▶ **TASK DETAILS**:
Your answer must be a single number: the count of lines in the entries below that hold "lessons".

▶ **DATA TO EXAMINE**:
* * * * * * * * *
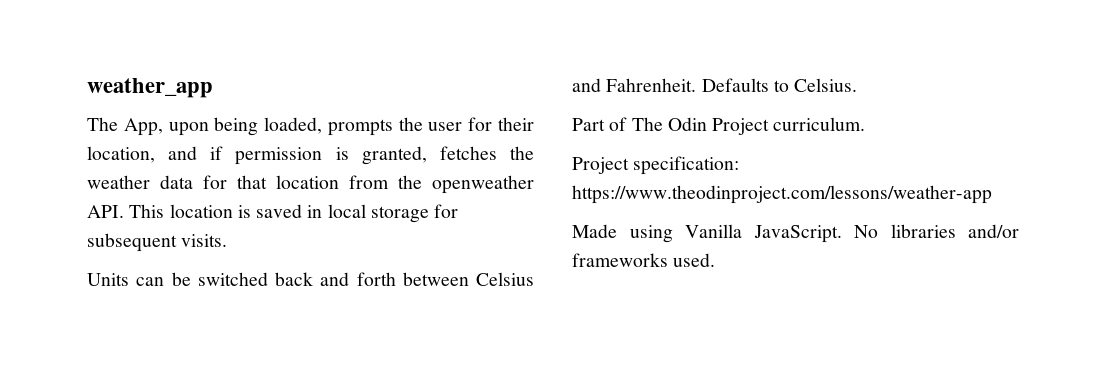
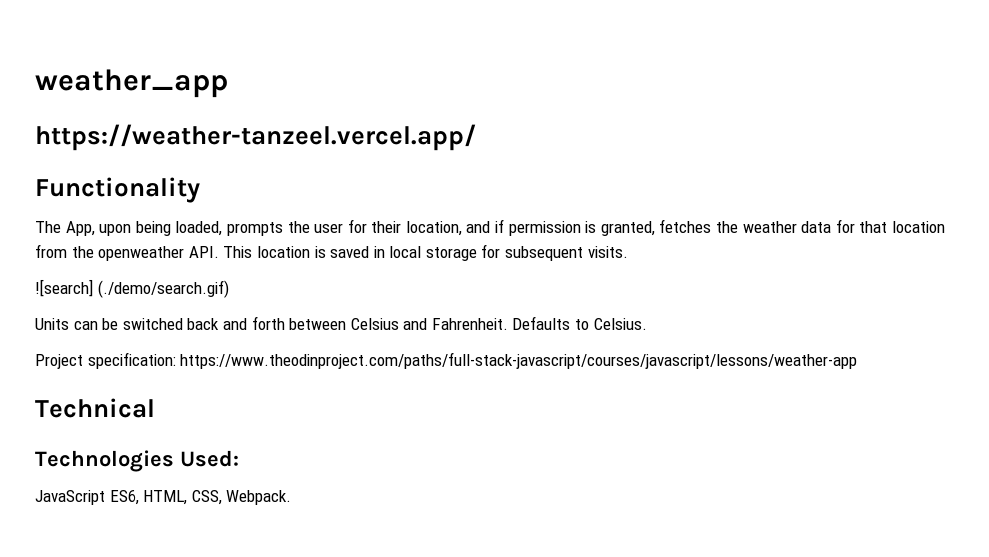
+ https://weather-tanzeel.vercel.app/
+ Functionality
+ ![search] (./demo/search.gif)
- Part of The Odin Project curriculum.
- Project specification: https://www.theodinproject.com/lessons/weather-app
- Made using Vanilla JavaScript. No libraries and/or frameworks used.
+ Project specification: https://www.theodinproject.com/paths/full-stack-javascript/courses/javascript/lessons/weather-app
+ Technical
+ Technologies Used:
+ JavaScript ES6, HTML, CSS, Webpack.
* * * * * * * * *
▶ **EXERCISE OUTPUT**:
2